A fair number of medications have anticholinergic properties. In general, anticholinergic-induced cognitive impairment is considered reversible on discontinuation of anticholinergic therapy. However, a few studies suggest that anticholinergics may be associated with an increased risk for dementia.
This study examined whether cumulative anticholinergic use is associated with a higher risk for incident dementia. 3434 participants 65 years or older with no dementia at project entry were studied for a mean follow-up of 7.3 years. During this time period 23.2% developed dementia and of these, 79.9% developed Alzheimer disease.
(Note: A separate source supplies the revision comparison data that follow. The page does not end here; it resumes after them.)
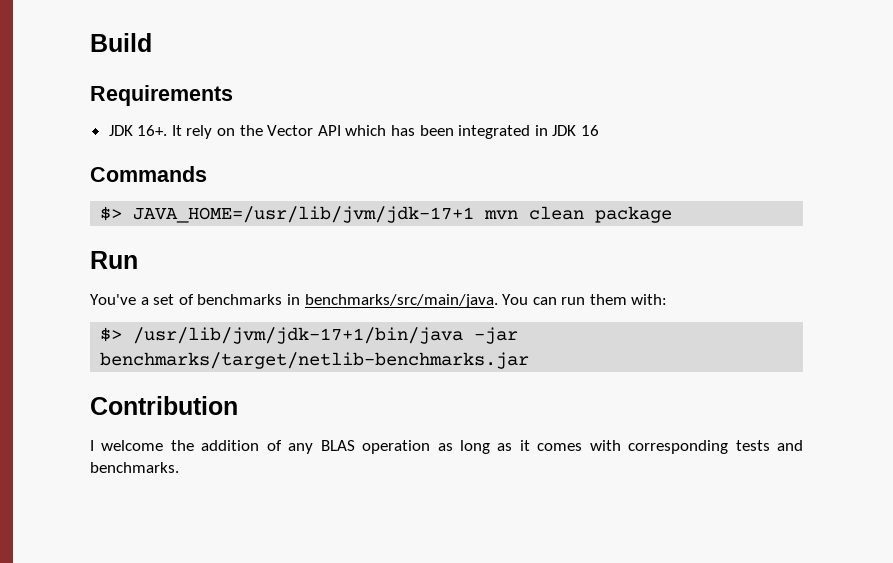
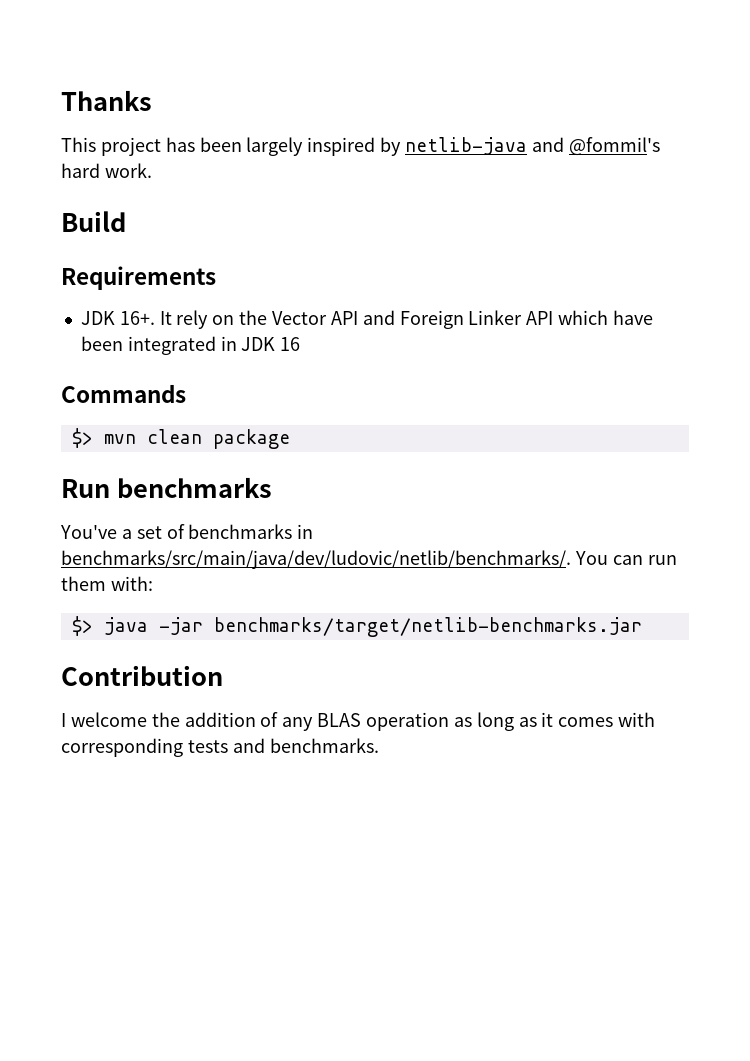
(90, 42) none -> [61,90,152,111] [61,137,660,156] [61,163,152,178] Thanks // This project has been largely inspired by netlib-java and @fommil's hard work. //
[345,125,416,136] which has -> [362,310,653,329] and Foreign Linker API which have
[133,206,475,223] JAVA_HOME=/usr/lib/jvm/jdk-17+1 -> (93, 438) none
(138, 260) none -> [116,477,272,498] benchmarks
[304,294,498,308] benchmarks/src/main/java. -> [61,550,571,569] benchmarks/src/main/java/dev/ludovic/netlib/benchmarks/.
[133,327,464,344] /usr/lib/jvm/jdk-17+1/bin/java -> [103,617,148,635] java

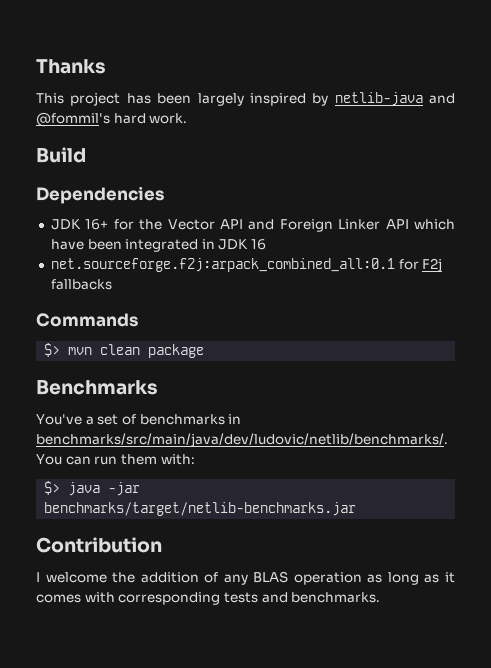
[61,266,216,290] [80,310,235,329] Requirements // JDK 16+. It rely on -> [36,186,164,204] [50,219,134,230] Dependencies // JDK 16+ for
(301, 344) none -> [50,258,443,272] [50,279,112,290] // net.sourceforge.f2j:arpack_combined_all:0.1 for F2j fallbacks
[61,477,272,498] Run benchmarks -> [36,380,158,395] Benchmarks

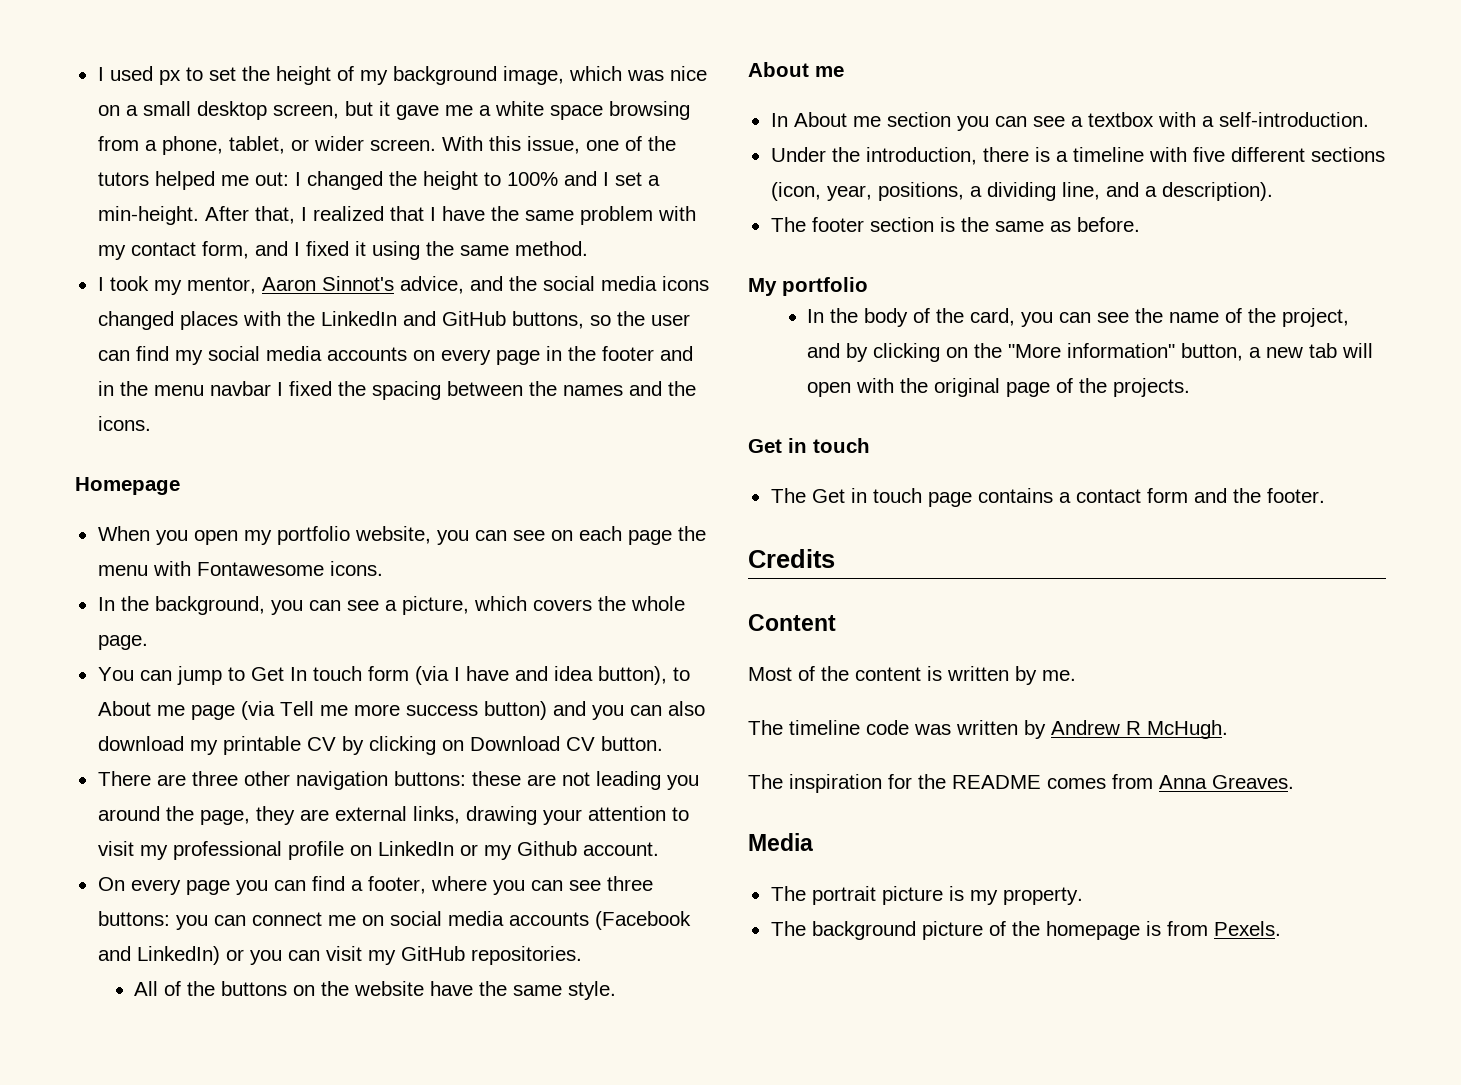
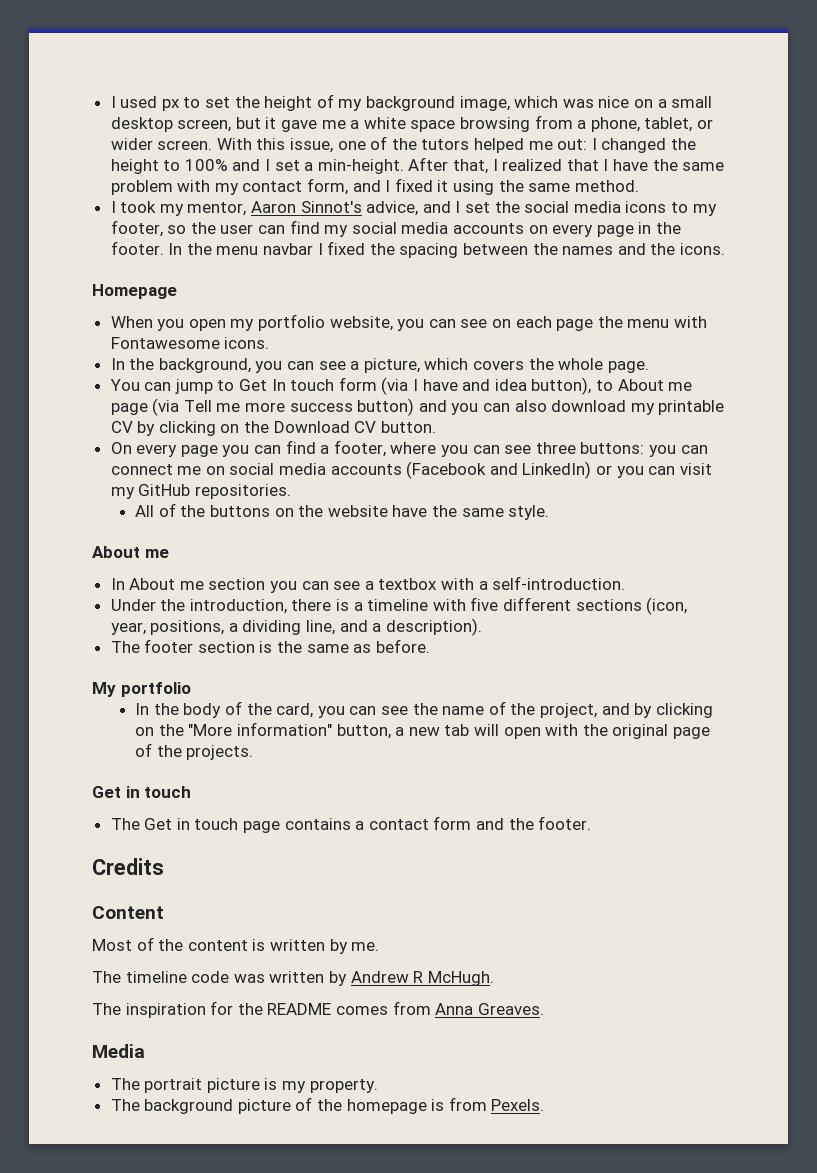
(503, 283) none -> [455,201,491,213] I set
[97,311,584,330] changed places with the LinkedIn and GitHub buttons, -> [670,202,717,216] [110,220,163,237] to my footer,
[601,346,693,361] [97,381,114,396] footer and in -> [110,241,183,255] footer. In
(464, 745) none -> [244,421,270,433] the
[97,771,699,790] [97,806,689,825] [97,841,659,860] // There are three other navigation buttons: these are not leading you around the page, they are external links, drawing your attention to visit my professional profile on LinkedIn or my Github account. -> (436, 427) none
The most common anticholinergic classes used were tricyclic antidepressants, first-generation antihistamines, and bladder antimuscarinics. A 10-year cumulative dose-response relationship was observed for dementia and Alzheimer disease. The study concluded that higher cumulative anticholinergic use is associated with an increased risk for dementia. Efforts to increase awareness about this potential medication-related risk are important, as well as minimizing anticholinergic use over time.
Gray SL, Anderson ML, Dublin S, Hanlon JT, Hubbard R, Walker R, Yu O, Crane PK, Larson EB: Cumulative Use of Strong Anticholinergics and Incident Dementia, A Prospective Cohort Study. JAMA Intern Med. [Epub ahead of print January 26, 2015. doi:10.1001/jamainternmed.2014.7663]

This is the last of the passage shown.